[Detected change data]
= Beginning of Section =

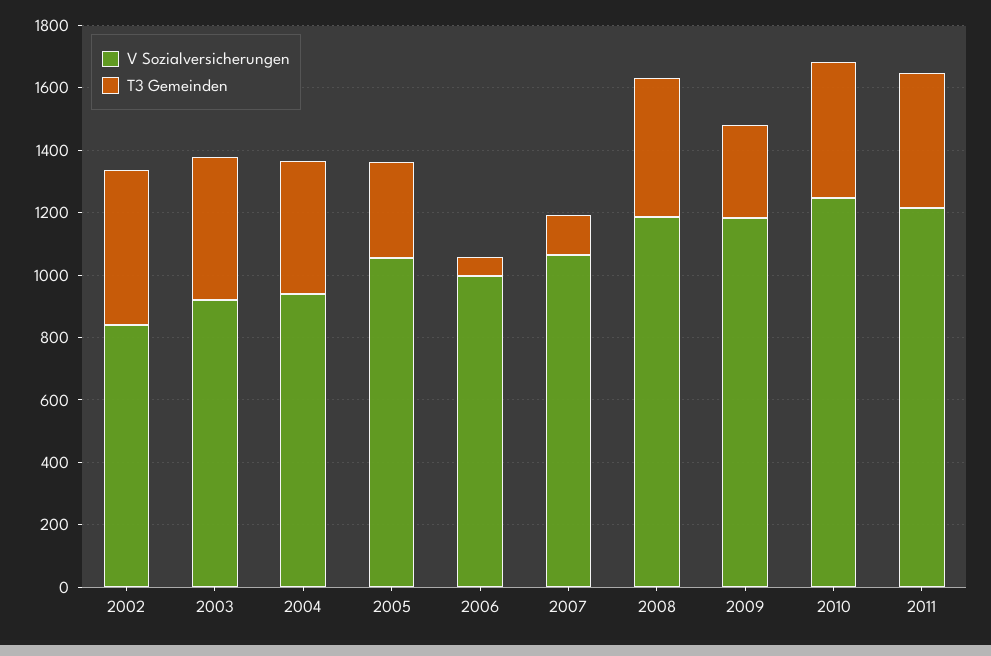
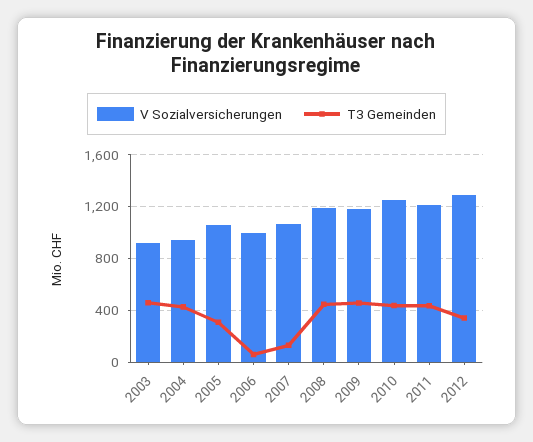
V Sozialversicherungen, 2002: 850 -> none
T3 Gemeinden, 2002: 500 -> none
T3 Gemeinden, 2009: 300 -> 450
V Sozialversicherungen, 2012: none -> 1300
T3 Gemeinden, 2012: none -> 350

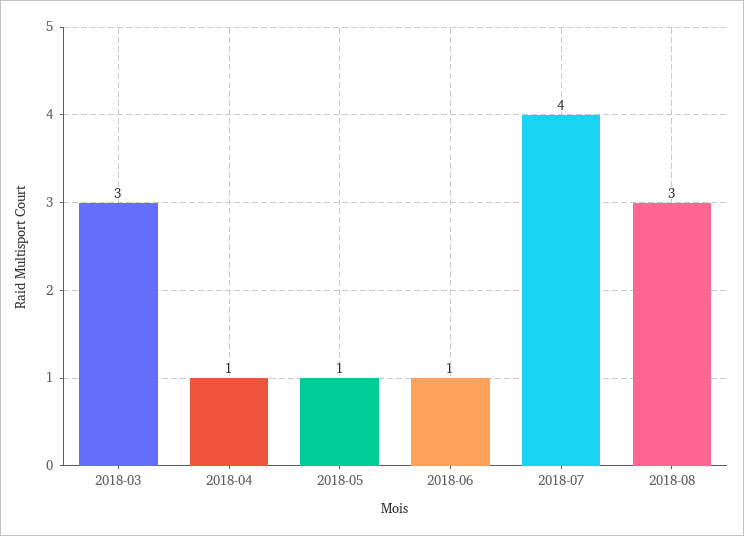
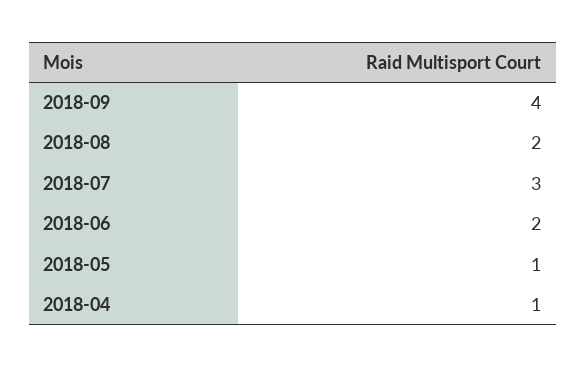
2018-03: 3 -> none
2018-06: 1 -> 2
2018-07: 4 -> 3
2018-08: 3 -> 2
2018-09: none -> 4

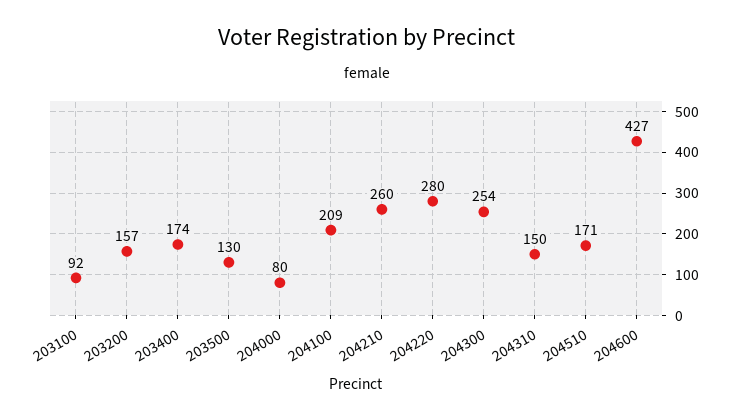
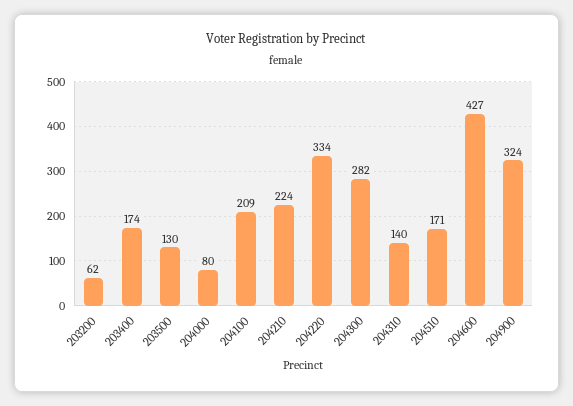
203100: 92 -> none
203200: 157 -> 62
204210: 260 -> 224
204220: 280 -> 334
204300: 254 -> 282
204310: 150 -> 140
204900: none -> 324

= End of Section =

Your task:
Set aside each line above that includes the string "none" and report it.

Output for this task:
V Sozialversicherungen, 2002: 850 -> none
T3 Gemeinden, 2002: 500 -> none
V Sozialversicherungen, 2012: none -> 1300
T3 Gemeinden, 2012: none -> 350
2018-03: 3 -> none
2018-09: none -> 4
203100: 92 -> none
204900: none -> 324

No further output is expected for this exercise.